Data excerpts:
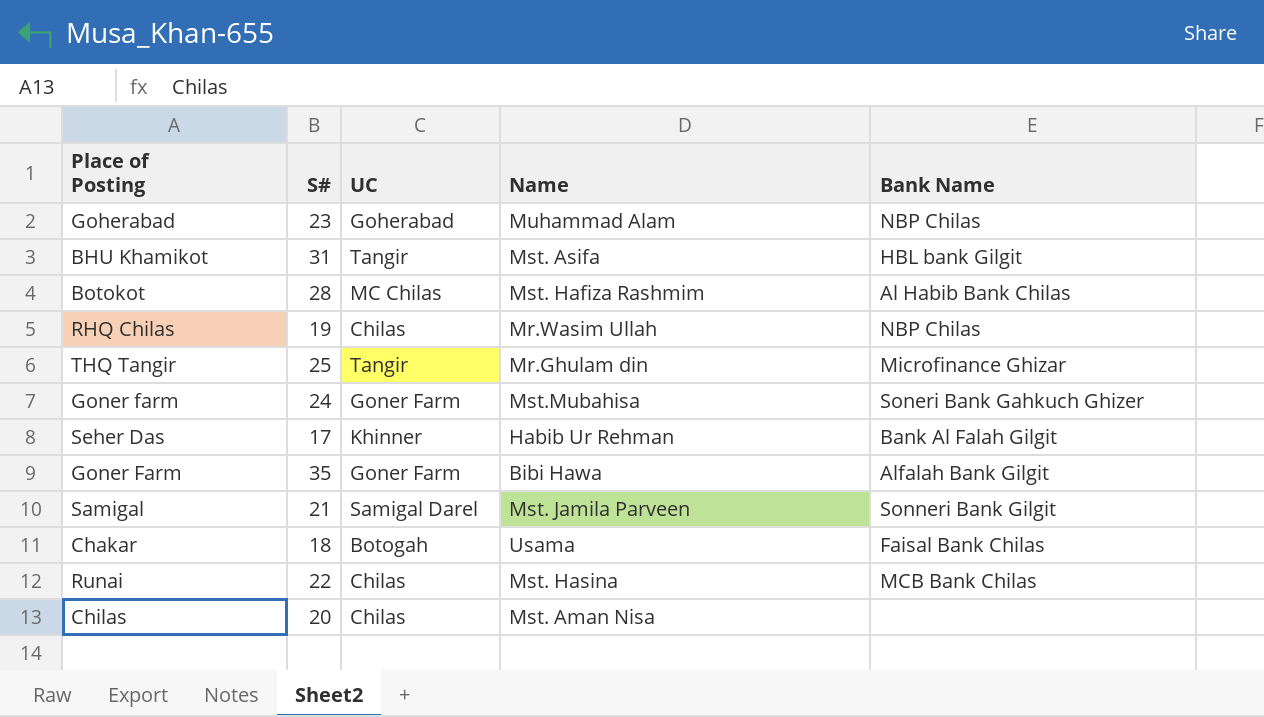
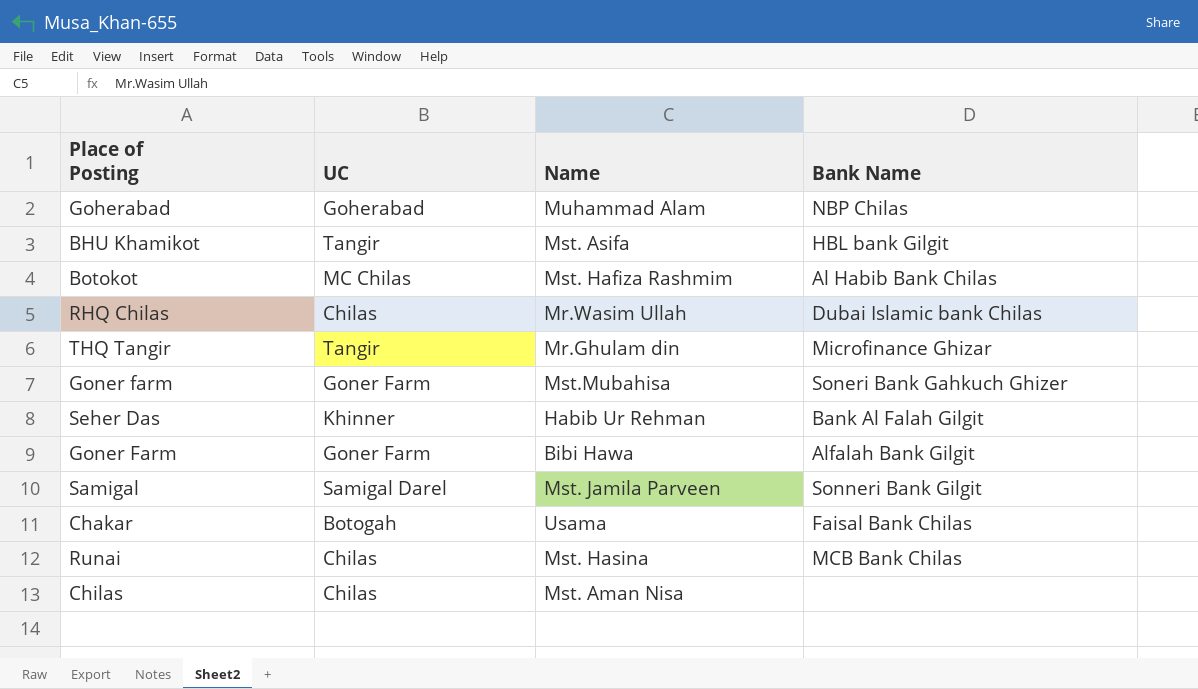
column S# | position: 2 -> none
RHQ Chilas | Bank Name: NBP Chilas -> Dubai Islamic bank Chilas

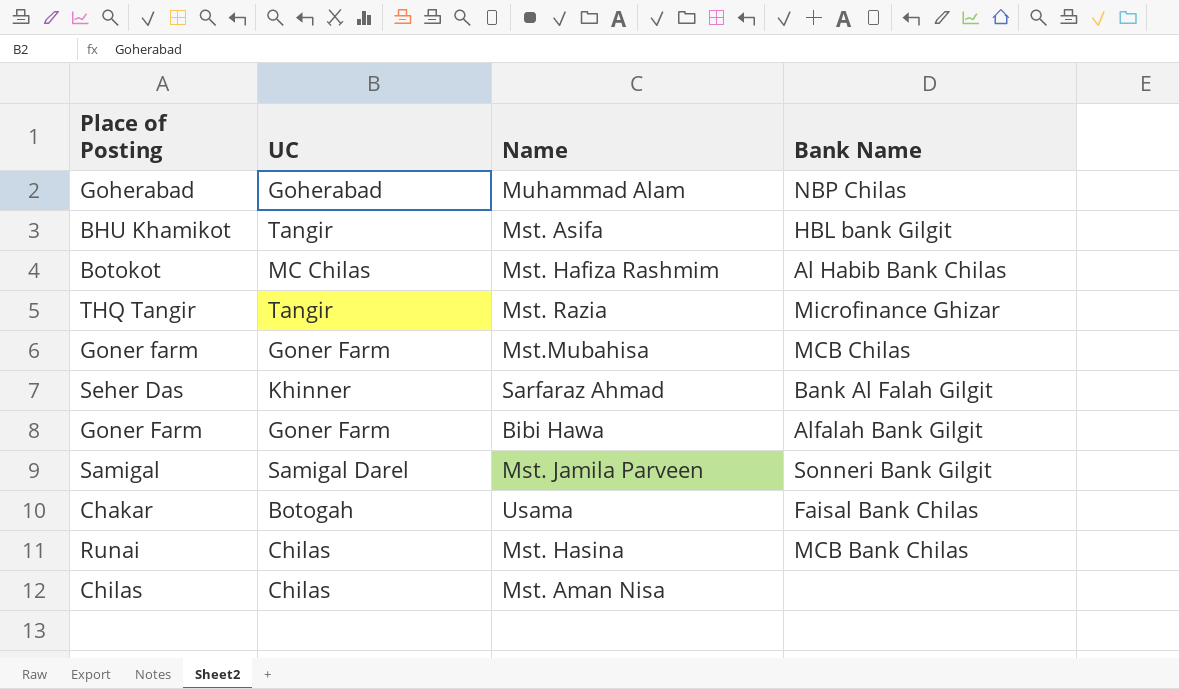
row RHQ Chilas: Chilas | Mr.Wasim Ullah | Dubai Islamic bank Chilas -> none
THQ Tangir | Name: Mr.Ghulam din -> Mst. Razia
Goner farm | Bank Name: Soneri Bank Gahkuch Ghizer -> MCB Chilas
Seher Das | Name: Habib Ur Rehman -> Sarfaraz Ahmad

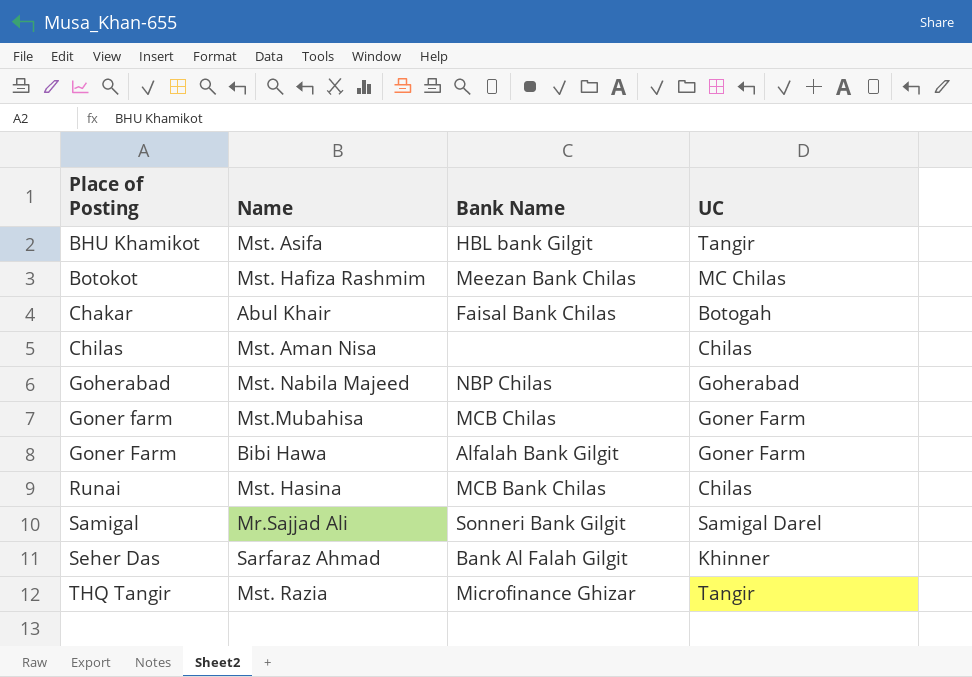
row order: none -> Place of Posting ascending
column UC | position: 2 -> 4
Botokot | Bank Name: Al Habib Bank Chilas -> Meezan Bank Chilas
Chakar | Name: Usama -> Abul Khair
Goherabad | Name: Muhammad Alam -> Mst. Nabila Majeed
Samigal | Name: Mst. Jamila Parveen -> Mr.Sajjad Ali

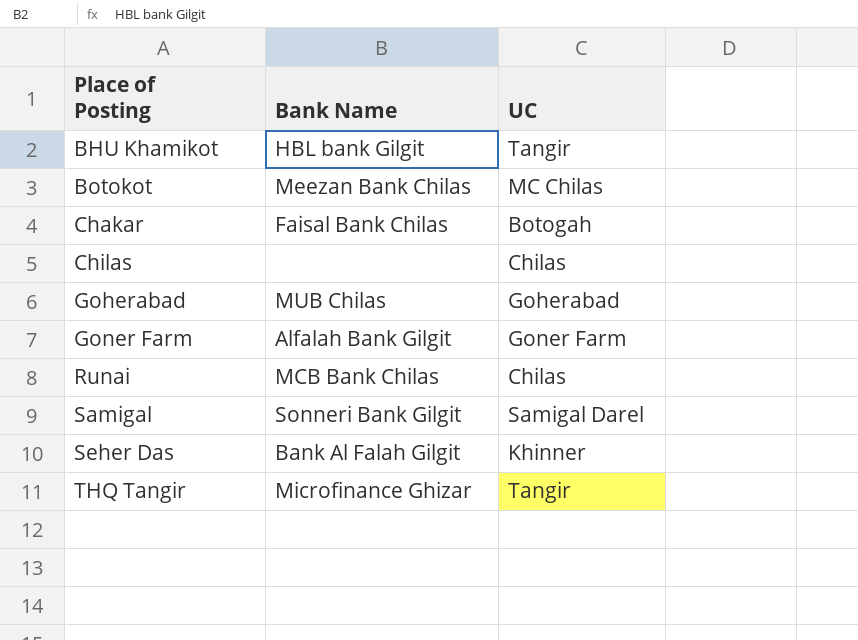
column Name | position: 2 -> none
row Goner farm: Mst.Mubahisa | MCB Chilas | Goner Farm -> none
Goherabad | Bank Name: NBP Chilas -> MUB Chilas

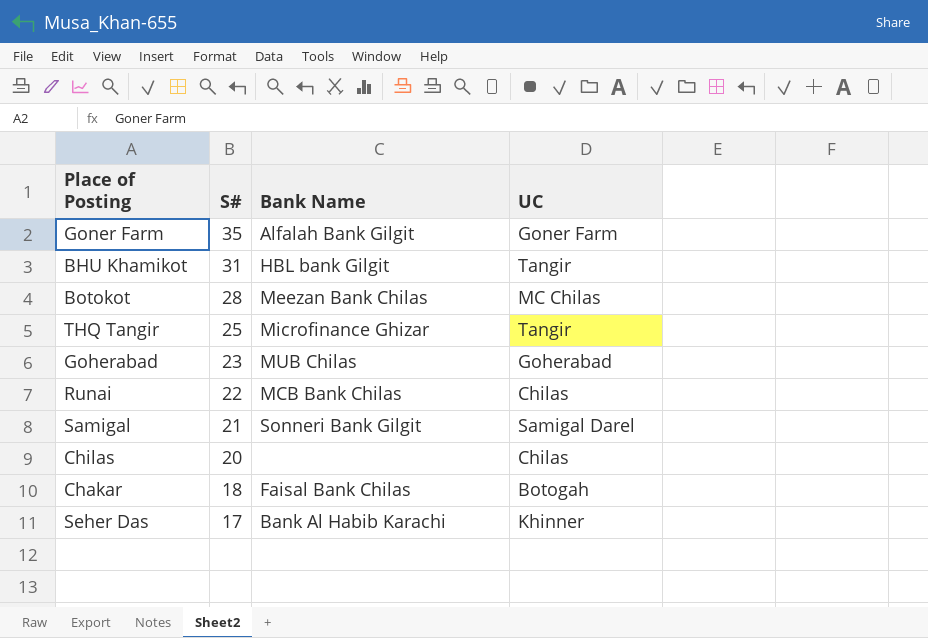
row order: Place of Posting ascending -> S# descending
column S# | position: none -> 2
Seher Das | Bank Name: Bank Al Falah Gilgit -> Bank Al Habib Karachi

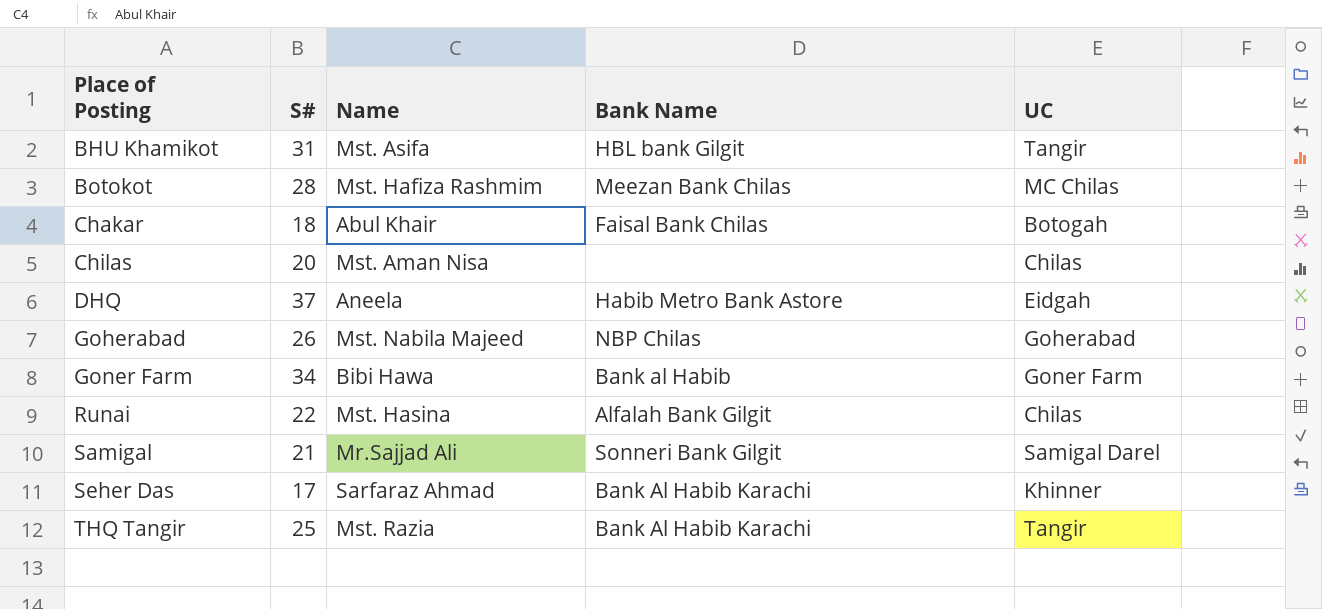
row order: S# descending -> Place of Posting ascending
column Name | position: none -> 3
row DHQ: none -> 37 | Aneela | Habib Metro Bank Astore | Eidgah
Goherabad | S#: 23 -> 26
Goherabad | Bank Name: MUB Chilas -> NBP Chilas
Goner Farm | S#: 35 -> 34
Goner Farm | Bank Name: Alfalah Bank Gilgit -> Bank al Habib
Runai | Bank Name: MCB Bank Chilas -> Alfalah Bank Gilgit
THQ Tangir | Bank Name: Microfinance Ghizar -> Bank Al Habib Karachi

WHAT THE TASK ASKS
Return nothing but the lines running from the start of the data to the line with "Seher Das | Bank", please, both ends included and no pictures.

RESULT BELOW
column S# | position: 2 -> none
RHQ Chilas | Bank Name: NBP Chilas -> Dubai Islamic bank Chilas

row RHQ Chilas: Chilas | Mr.Wasim Ullah | Dubai Islamic bank Chilas -> none
THQ Tangir | Name: Mr.Ghulam din -> Mst. Razia
Goner farm | Bank Name: Soneri Bank Gahkuch Ghizer -> MCB Chilas
Seher Das | Name: Habib Ur Rehman -> Sarfaraz Ahmad

row order: none -> Place of Posting ascending
column UC | position: 2 -> 4
Botokot | Bank Name: Al Habib Bank Chilas -> Meezan Bank Chilas
Chakar | Name: Usama -> Abul Khair
Goherabad | Name: Muhammad Alam -> Mst. Nabila Majeed
Samigal | Name: Mst. Jamila Parveen -> Mr.Sajjad Ali

column Name | position: 2 -> none
row Goner farm: Mst.Mubahisa | MCB Chilas | Goner Farm -> none
Goherabad | Bank Name: NBP Chilas -> MUB Chilas

row order: Place of Posting ascending -> S# descending
column S# | position: none -> 2
Seher Das | Bank Name: Bank Al Falah Gilgit -> Bank Al Habib Karachi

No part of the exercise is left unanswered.